There are so many usecases where this would fit much better than traditional
approaches.

Thank you for sharing!

------
fooblat
I think this gets really interesting when combined with the bash builtin that
supports reading records into variables[0].

    
    
        recsel contacts.rec | while readrec
        do
           if [ $Checked = "no" ]
           then
              mail -s "You are being checked." ${Email[0]} < email.txt
              recset -e "Email = '$Email'" -f Checked -S yes contacts.rec
              sleep 1
           fi
        done
    

0\. [https://www.gnu.org/software/recutils/manual/Bash-
Builtins.h...](https://www.gnu.org/software/recutils/manual/Bash-
Builtins.html#Bash-Builtins)

------
ctz
> and even field-level crypto

Like you might expect, this is quite poor.
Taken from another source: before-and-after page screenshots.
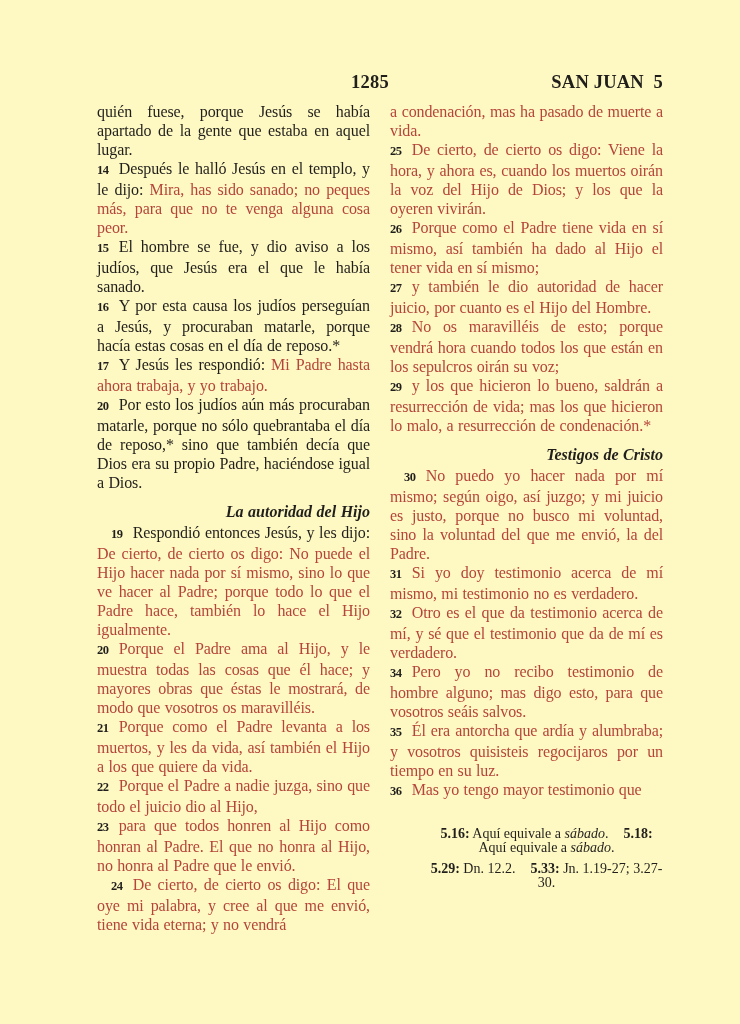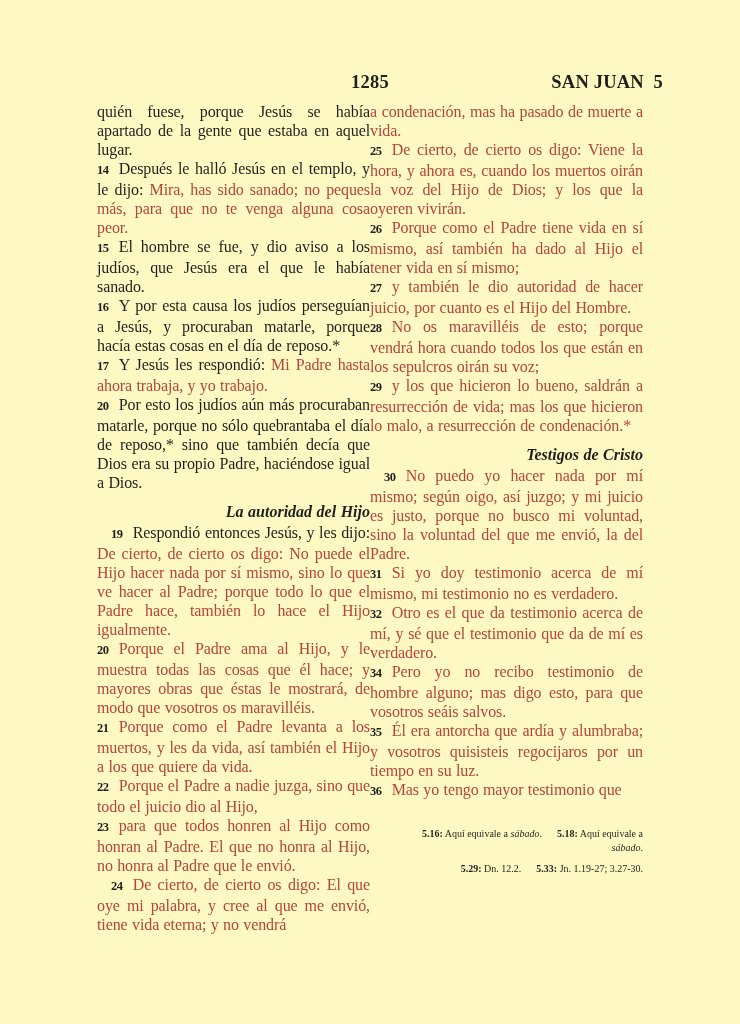--- a/index.html
+++ b/index.html
@@ -3,31 +3,31 @@
 <meta charset="utf-8">
 <style>
   html,body{margin:0;padding:0;background:#ffffff;}
   body{width:740px;height:1024px;font-family:"Liberation Serif","DejaVu Serif",serif;
        -webkit-font-smoothing:antialiased;}
   .page{position:relative;width:740px;height:1024px;background:#fef9c3;overflow:hidden;color:var(--ink,#211f1c);}
   .content{position:absolute;left:97px;top:72px;width:566px;}
   .running-head{position:relative;height:26px;font-weight:bold;font-size:18.5px;letter-spacing:.2px;}
   .page-number{position:absolute;left:273px;transform:translateX(-50%);top:0;}
   .book-ref{position:absolute;right:0;top:0;white-space:pre;}
-  .cols{display:flex;margin-top:4px;}
+  .cols{display:flex;gap:20px;margin-top:4px;}
   .col{width:273px;text-align:justify;font-size:16px;line-height:19px;
        letter-spacing:-0.1px;word-spacing:0.5px;}
   p.v{margin:0;padding:0;}
   p.v.indent{text-indent:14px;}
   .vnum{font-weight:bold;font-size:12.5px;letter-spacing:-0.4px;padding-right:10px;color:var(--ink,#211f1c);}
   .t-blk{color:var(--ink,#211f1c);}
   .t-red{color:var(--red,#b5443a);}
   .sect{text-align:right;font-weight:bold;font-style:italic;font-size:16px;
         margin:10px 0 2px 0;letter-spacing:0;}
-  .footnotes{margin-top:26px;font-size:10px;line-height:13.5px;text-align:right;
+  .footnotes{margin-top:26px;font-size:14px;line-height:13.5px;text-align:center;
              letter-spacing:0;word-spacing:0;color:var(--ink,#211f1c);margin-left:40px;}
   .footnotes p{margin:0;}
   .footnotes p + p{margin-top:8px;}
   .fn-b{font-weight:bold;}
   .fn-i{font-style:italic;}
   .fn-gap{margin-left:15px;}
 </style>
 </head>
 <body>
CRC32 for authenticity, mac-then-
encrypt, no binding between keys and values, using low-entropy passwords
directly as AES keys, and a fairly trivial looking read overflow in the
decrypt function. That's just two minutes looking at one source file.

------
mongol
I like the idea. But I love sqlite. I think the perfect match of this idea and
sqlite is a serialization format to and from Sqlite, in a nice text format. It
could look something like this, but probably closer to the "line mode" that
the sqlite3 tool implements.

------
zmix
I never used 'recutils' before, so, before I start investigating, did anyone
try to pair this with Markdown? Could this be made an extension to Markdown,
so I can encode data fields within markdown?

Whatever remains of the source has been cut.